Something’s been on my mind lately that I really want to talk about. It’s time for me to admit it: I am a serial dater. You know, someone who always seems to be in a relationship? I spent about 20 of my 48 months of high school in relationships, not to mention the times that I went on a few dates with guys but never made things “official.” This seems like a ton of time to me–almost half of my high school experience! We all know someone like this, and half of me is really pained to be “that girl.” But the other half has an explanation to all the madness.

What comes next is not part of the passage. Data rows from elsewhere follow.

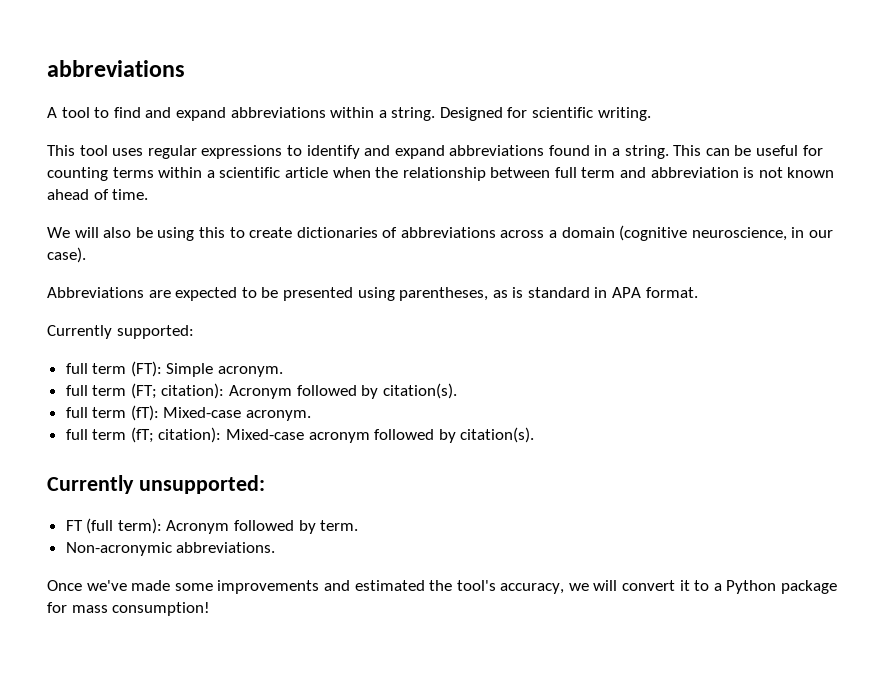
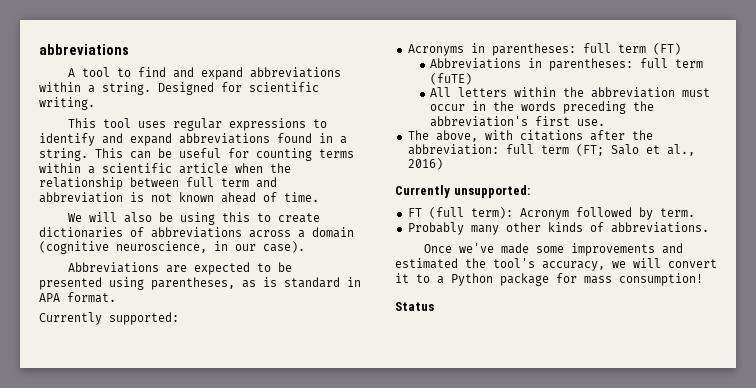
- full term (FT): Simple acronym.
- full term (FT; citation): Acronym followed by citation(s).
- full term (fT): Mixed-case acronym.
- full term (fT; citation): Mixed-case acronym followed by citation(s).
+ Acronyms in parentheses: full term (FT)
+ Abbreviations in parentheses: full term (fuTE)
+ All letters within the abbreviation must occur in the words preceding the abbreviation's first use.
+ The above, with citations after the abbreviation: full term (FT; Salo et al., 2016)
- Non-acronymic abbreviations.
+ Probably many other kinds of abbreviations.
+ Status

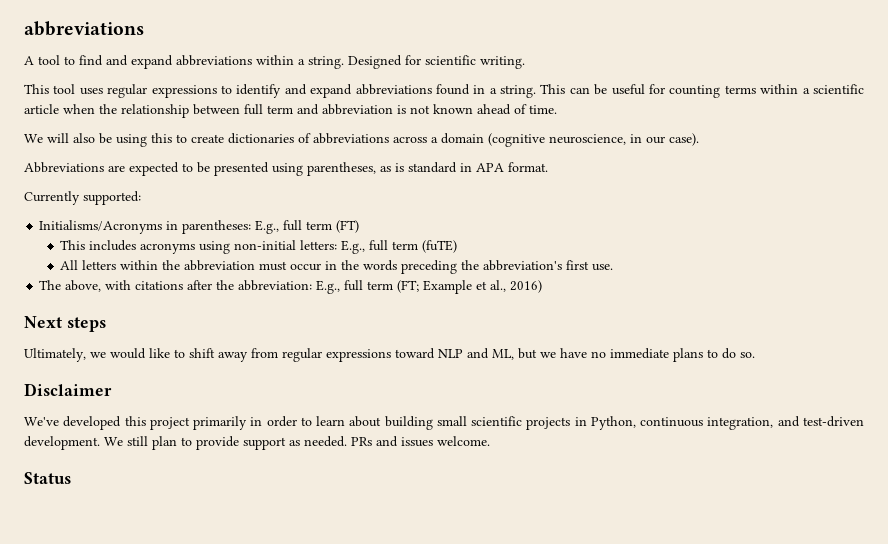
- Acronyms in parentheses: full term (FT)
+ Initialisms/Acronyms in parentheses: E.g., full term (FT)
- Abbreviations in parentheses: full term (fuTE)
+ This includes acronyms using non-initial letters: E.g., full term (fuTE)
- The above, with citations after the abbreviation: full term (FT; Salo et al., 2016)
+ The above, with citations after the abbreviation: E.g., full term (FT; Example et al., 2016)
- Currently unsupported:
- FT (full term): Acronym followed by term.
- Probably many other kinds of abbreviations.
- Once we've made some improvements and estimated the tool's accuracy, we will convert it to a Python package for mass consumption!
+ Next steps
+ Ultimately, we would like to shift away from regular expressions toward NLP and ML, but we have no immediate plans to do so.
+ Disclaimer
+ We've developed this project primarily in order to learn about building small scientific projects in Python, continuous integration, and test-driven development. We still plan to provide support as needed. PRs and issues welcome.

First of all, one thing that really bothers me is that I feel like people assume I am dependent on boys for my own happiness and that I seek approval because I am not confident in myself. Or that I need to be in a relationship at all times. However, that couldn’t be farther from the truth. I am so proud of the person I am and continue to develop into. I know what I deserve and will accept nothing less than that. I am happy on my own, not because of others. It took me a while to get to this point, but I finally made it. Yes, there are girls who seek out approval from guys. And that’s their thing, but it’s definitely not mine. I don’t need a boy’s approval to be happy.
Another thing that I would like to point out is the fact that every relationship is different, and there’s no way I can accurately speak for every single person in my situation. In my experience, I dated some really great guys. Like some of the most caring, compassionate people I have ever met. I didn’t like one more than the other, nor did I compare them to each other. Every relationship is unique, and every person is unique. Being a serial dater is tough to explain in that sense. Yeah, I have been in a few longer relationships by the age of 19, and you probably won’t meet many girls with a similar track record, but I promise that I will never compare any new boy to the ones I have dated. It’s not fair to anyone involved. I also don’t completely forget about those relationships. They were part of my life, and you can’t just cut out memories, good or bad. They ended for a reason, and the only thing I can do now is learn from those and move on.
I feel like part of the reason I enjoy being in relationships is because I kind of really hate this “hookup” culture we live in. I’m sorry, but waking up next to a guy I barely remember from the night before doesn’t sound like my idea of fun. I would much rather curl up on the couch with someone I truly enjoy spending time with. I also really appreciate genuine conversations and a male’s perspective once in a while.
A good friend of mine made a really great point once. I was talking about a boy I had met, who I talked to and hung out with for a few weeks and was really starting to like. I told her that I didn’t want to have a boyfriend at this point in college because I felt like I needed to establish myself as an individual first. She said that she is a firm believer that you can’t just pass up an opportunity that makes you happy. If you feel like something is going to make you really happy, you can’t just turn it down because you’re worried about what you’re “supposed” to do. And I was kind of feeling like I wasn’t supposed to be continuing as a serial dater. After that, I realized that being a serial dater wasn’t actually getting in the way of anything like making girl friends or developing into an individual, but the idea of it was just holding me back from opportunities for happiness.
Don’t get me wrong, I’m definitely not looking for my future husband any time soon. Actually, I always say I won’t get married until I’m 30. (Probably unrealistic, but hey, my twenties are going to be packed with success and adventures and barely any time to settle down if things go according to plan.) I know that these relationships will most likely end in a breakup and me eating ice cream straight out of the tub while binge watching chick flicks on Netflix. And for some reason, that’s okay with me. For the time being, it’s fun to have a guy pal that you can confide in and have a great time with.
So if you’re a serial dater, please don’t be ashamed. I’ve been ashamed of this for way too long (actually this piece will probably sit on my computer for a while until I get the balls to post it), but I realize now that it’s not a bad thing. I’m doing me, and you can do you.